(Screenshot and code edit data)
———

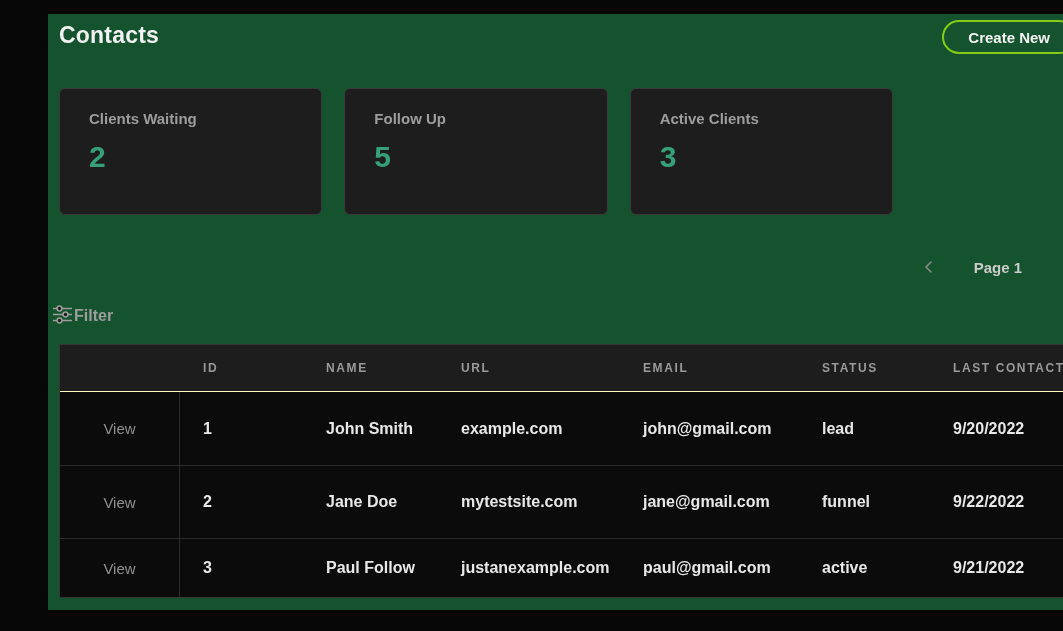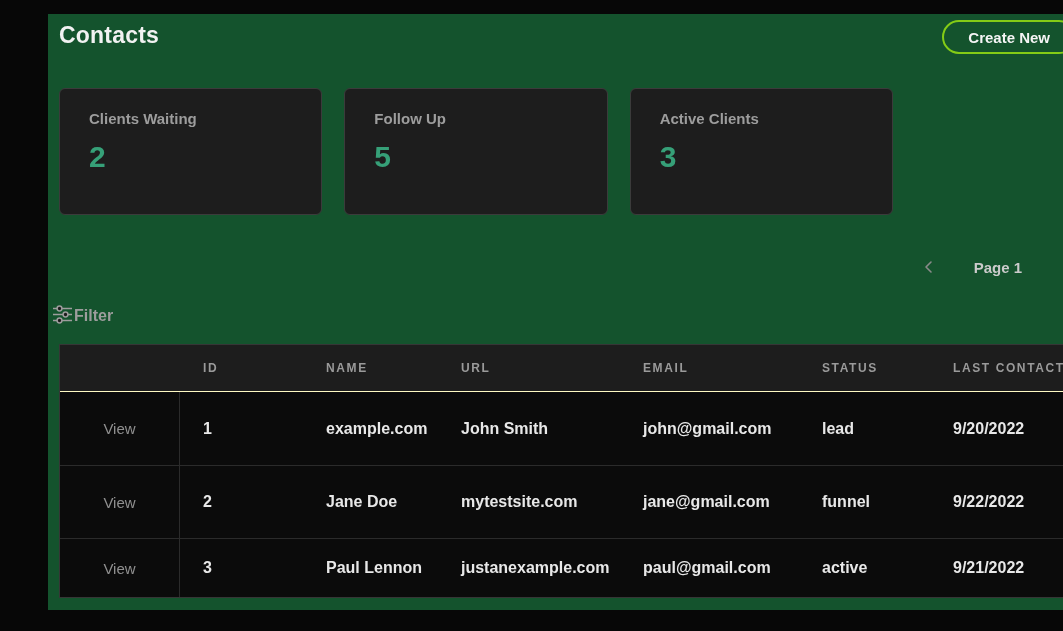--- a/index.html
+++ b/index.html
@@ -174,8 +174,8 @@
         <button class="view-link">View</button>
       </div>
       <div class="td">1</div>
+      <div class="td">John Smith</div>
       <div class="td">example.com</div>
-      <div class="td">John Smith</div>
       <div class="td">john@gmail.com</div>
       <div class="td">lead</div>
       <div class="td">9/20/2022</div>

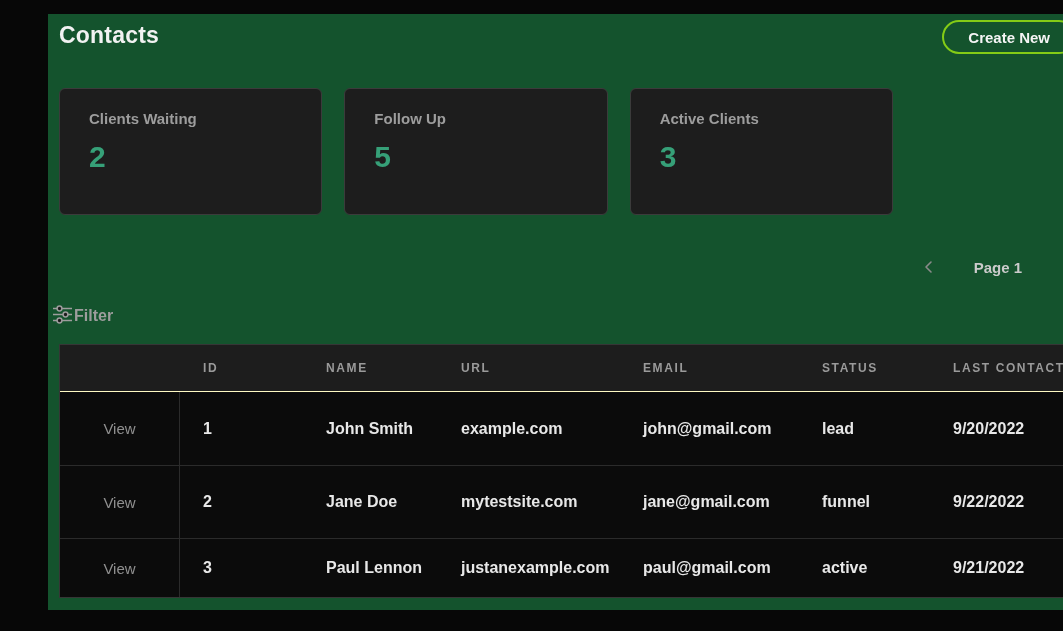--- a/index.html
+++ b/index.html
@@ -198,7 +198,7 @@
         <button class="view-link">View</button>
       </div>
       <div class="td">3</div>
-      <div class="td">Paul Lennon</div>
+      <div class="td">Paul Follow</div>
       <div class="td">justanexample.com</div>
       <div class="td">paul@gmail.com</div>
       <div class="td">active</div>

———

Pictures aside, restate all of the entries exactly.

--- a/index.html
+++ b/index.html
@@ -174,8 +174,8 @@
         <button class="view-link">View</button>
       </div>
       <div class="td">1</div>
+      <div class="td">John Smith</div>
       <div class="td">example.com</div>
-      <div class="td">John Smith</div>
       <div class="td">john@gmail.com</div>
       <div class="td">lead</div>
       <div class="td">9/20/2022</div>

--- a/index.html
+++ b/index.html
@@ -198,7 +198,7 @@
         <button class="view-link">View</button>
       </div>
       <div class="td">3</div>
-      <div class="td">Paul Lennon</div>
+      <div class="td">Paul Follow</div>
       <div class="td">justanexample.com</div>
       <div class="td">paul@gmail.com</div>
       <div class="td">active</div>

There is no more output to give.